EXERCISE INPUTS:

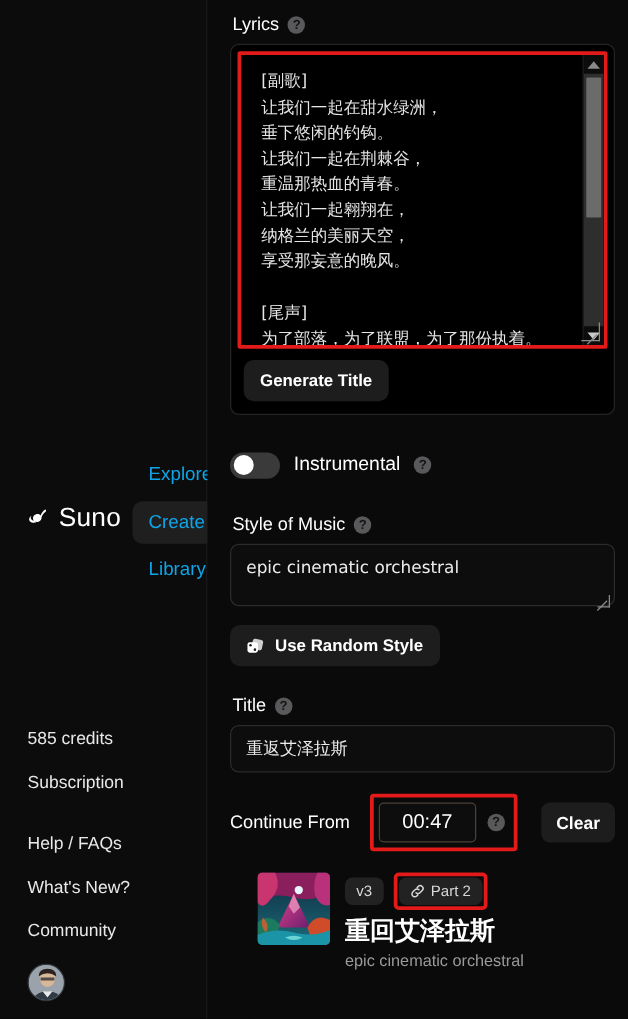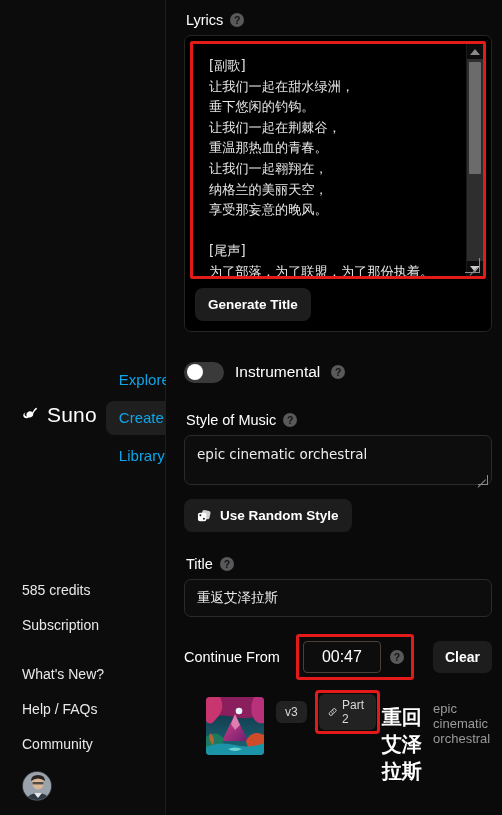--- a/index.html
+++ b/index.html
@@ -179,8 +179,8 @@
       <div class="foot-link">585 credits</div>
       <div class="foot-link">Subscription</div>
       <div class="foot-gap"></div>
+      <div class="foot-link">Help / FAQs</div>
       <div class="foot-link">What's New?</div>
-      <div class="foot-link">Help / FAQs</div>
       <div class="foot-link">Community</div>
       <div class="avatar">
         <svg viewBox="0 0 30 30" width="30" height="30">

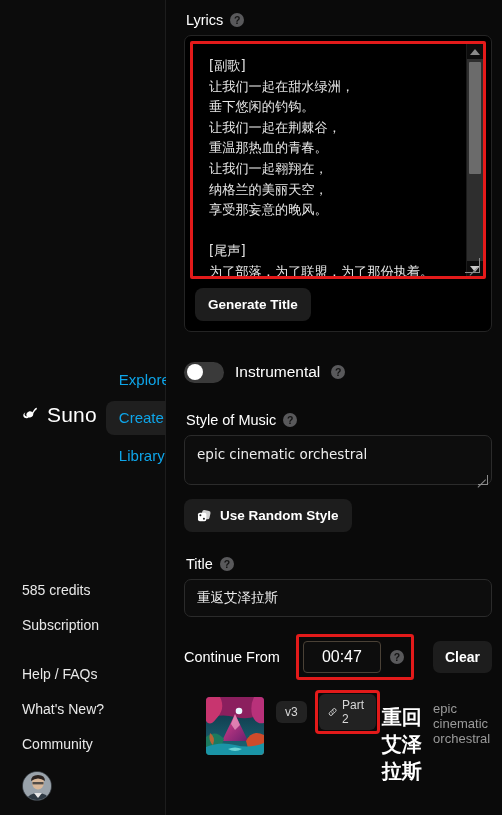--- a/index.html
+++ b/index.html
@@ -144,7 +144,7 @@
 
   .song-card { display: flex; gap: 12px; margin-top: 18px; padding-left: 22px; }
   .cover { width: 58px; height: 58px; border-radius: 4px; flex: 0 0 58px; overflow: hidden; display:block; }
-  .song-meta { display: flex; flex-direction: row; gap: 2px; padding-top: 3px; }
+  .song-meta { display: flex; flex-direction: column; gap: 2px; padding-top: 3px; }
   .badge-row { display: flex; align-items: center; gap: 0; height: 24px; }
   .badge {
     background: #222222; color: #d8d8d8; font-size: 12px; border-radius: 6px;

--

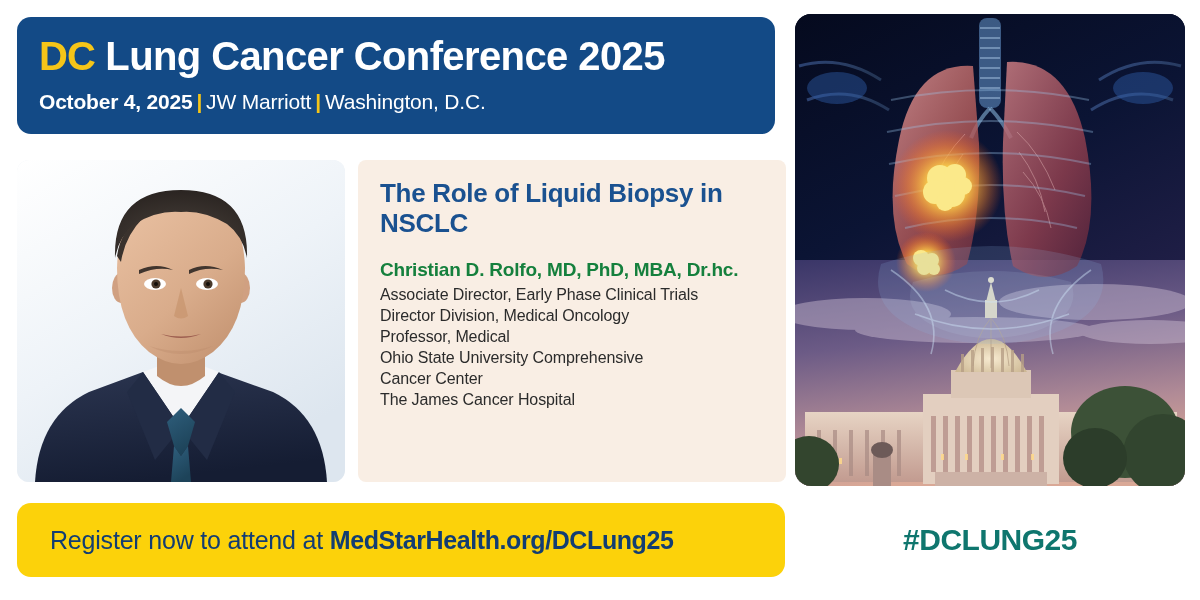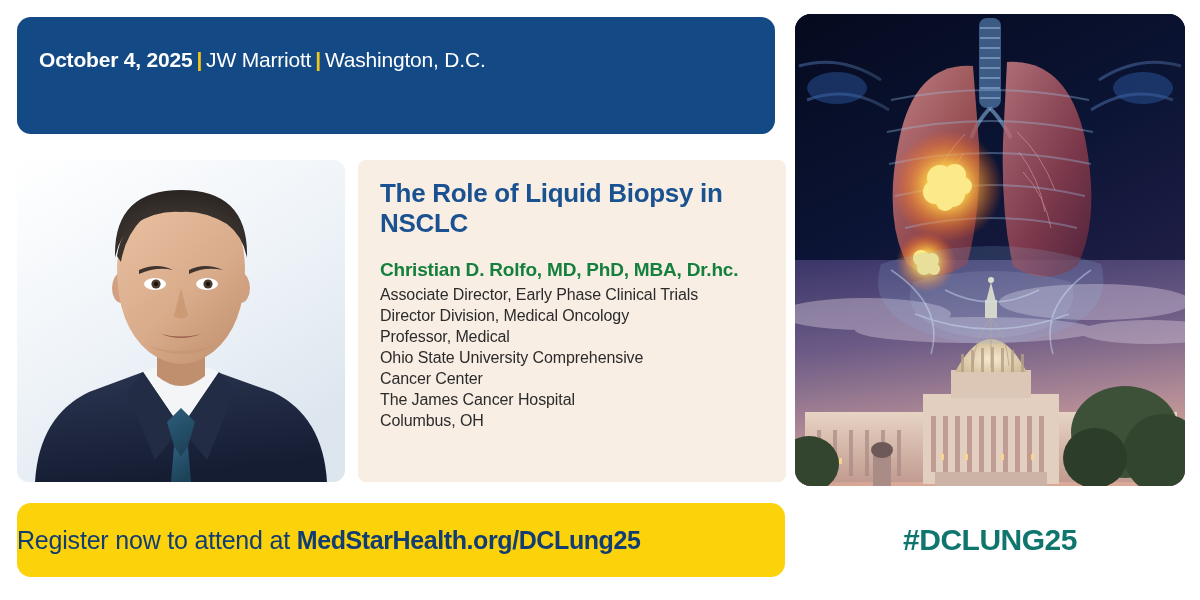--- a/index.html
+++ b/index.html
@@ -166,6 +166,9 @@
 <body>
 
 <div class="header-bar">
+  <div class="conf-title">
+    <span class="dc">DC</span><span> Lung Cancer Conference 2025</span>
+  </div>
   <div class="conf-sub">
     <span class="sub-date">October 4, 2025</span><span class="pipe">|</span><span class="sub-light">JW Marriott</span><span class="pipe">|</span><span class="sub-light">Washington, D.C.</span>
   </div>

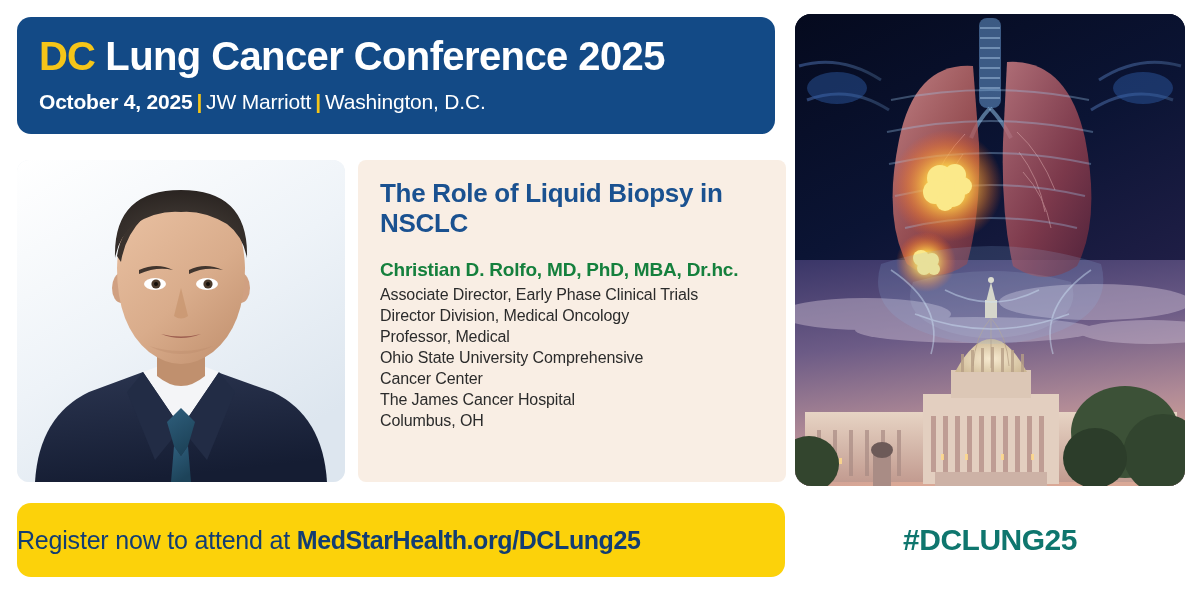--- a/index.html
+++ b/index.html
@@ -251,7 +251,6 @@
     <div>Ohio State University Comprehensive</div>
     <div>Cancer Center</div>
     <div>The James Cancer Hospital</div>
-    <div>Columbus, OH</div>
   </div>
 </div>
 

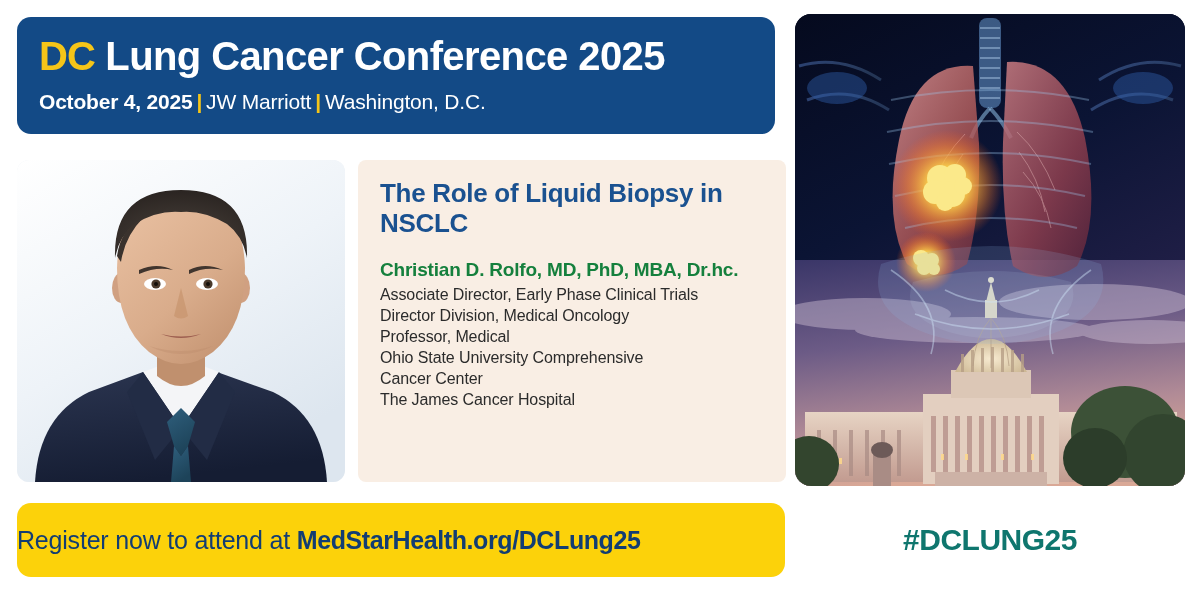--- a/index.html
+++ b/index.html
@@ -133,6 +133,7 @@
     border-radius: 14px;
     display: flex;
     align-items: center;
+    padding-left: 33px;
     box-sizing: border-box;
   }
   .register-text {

WORK ORDER:
Look through the listing, and copy each line in which the string "padding" turns up.

TASK RESULT:
   .song-card { display: flex; gap: 12px; margin-top: 18px; padding-left: 22px; }
-  .song-meta { display: flex; flex-direction: row; gap: 2px; padding-top: 3px; }
+  .song-meta { display: flex; flex-direction: column; gap: 2px; padding-top: 3px; }
+    padding-left: 33px;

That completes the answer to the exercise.